Postgres不在性能中 [英] Postgres NOT IN performance

查看:77
本文介绍了Postgres不在性能中的处理方法,对大家解决问题具有一定的参考价值,需要的朋友们下面随着小编来一起学习吧!

问题描述

有什么想法可以加快查询速度吗?

Any ideas how to speed up this query?

输入

EXPLAIN SELECT entityid FROM entity e

LEFT JOIN level1entity l1 ON l1.level1id = e.level1_level1id
LEFT JOIN level2entity l2 ON l2.level2id = l1.level2_level2id
WHERE 

l2.userid = 'a987c246-65e5-48f6-9d2d-a7bcb6284c8f' 
AND 
(entityid NOT IN 
(1377776,1377792,1377793,1377794,1377795,1377796... 50000 ids)
)

输出

Nested Loop  (cost=0.00..1452373.79 rows=3865 width=8)
  ->  Nested Loop  (cost=0.00..8.58 rows=1 width=8)
        Join Filter: (l1.level2_level2id = l2.level2id)
        ->  Seq Scan on level2entity l2  (cost=0.00..3.17 rows=1 width=8)
              Filter: ((userid)::text = 'a987c246-65e5-48f6-9d2d-a7bcb6284c8f'::text)
        ->  Seq Scan on level1entity l1  (cost=0.00..4.07 rows=107 width=16)
  ->  Index Scan using fk_fk18edb1cfb2a41235_idx on entity e  (cost=0.00..1452086.09 rows=22329 width=16)
        Index Cond: (level1_level1id = l1.level1id)

好的,这里是简化版本,联接不是瓶颈

OK here a simplified version, the joins aren't the bottleneck

SELECT enitityid FROM 
(SELECT enitityid FROM enitity e LIMIT 5000) a

WHERE
(enitityid NOT IN 
(1377776,1377792,1377793,1377794,1377795, ... 50000 ids)
)

问题是要找到没有t具有这些ID中的任何一个

the problem is to find the enties which don't have any of these ids

EXPLAIN

Subquery Scan on a  (cost=0.00..312667.76 rows=1 width=8)
  Filter: (e.entityid <> ALL ('{1377776,1377792,1377793,1377794, ... 50000 ids}'::bigint[]))
  ->  Limit  (cost=0.00..111.51 rows=5000 width=8)
        ->  Seq Scan on entity e  (cost=0.00..29015.26 rows=1301026 width=8)


推荐答案

巨大的 IN 列表效率很低。 PostgreSQL应该理想地识别它并将其转变为一个进行反联接的关系,但是此时查询计划者不知道该怎么做,而识别这种情况所需的计划时间将花费每个查询所需的时间。

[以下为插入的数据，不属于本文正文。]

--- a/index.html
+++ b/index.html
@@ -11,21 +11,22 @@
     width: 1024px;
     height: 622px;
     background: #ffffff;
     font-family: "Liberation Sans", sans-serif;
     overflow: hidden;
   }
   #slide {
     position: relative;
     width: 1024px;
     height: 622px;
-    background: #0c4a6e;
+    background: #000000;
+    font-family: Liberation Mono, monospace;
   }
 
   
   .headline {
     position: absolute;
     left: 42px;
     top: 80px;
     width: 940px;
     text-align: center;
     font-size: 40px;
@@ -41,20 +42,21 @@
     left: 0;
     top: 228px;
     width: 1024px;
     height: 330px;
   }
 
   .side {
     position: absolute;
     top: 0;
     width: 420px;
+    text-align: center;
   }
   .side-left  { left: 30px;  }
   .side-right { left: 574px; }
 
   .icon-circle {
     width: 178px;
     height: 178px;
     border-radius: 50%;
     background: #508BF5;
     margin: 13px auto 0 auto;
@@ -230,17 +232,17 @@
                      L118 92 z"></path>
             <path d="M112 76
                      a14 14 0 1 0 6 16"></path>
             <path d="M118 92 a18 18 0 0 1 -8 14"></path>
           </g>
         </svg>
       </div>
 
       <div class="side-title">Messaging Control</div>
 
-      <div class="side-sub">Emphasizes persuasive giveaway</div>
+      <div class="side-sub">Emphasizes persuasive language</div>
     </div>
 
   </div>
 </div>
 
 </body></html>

明智地使用 NOT IN ,因此它必须是非常低成本的支票。参见此更早的主题详细答案

A huge IN list is very inefficient. PostgreSQL should ideally identify it and turn it into a relation that it does an anti-join on, but at this point the query planner doesn't know how to do that, and the planning time required to identify this case would cost every query that uses NOT IN sensibly, so it'd have to be a very low cost check. See this earlier much more detailed answer on the topic.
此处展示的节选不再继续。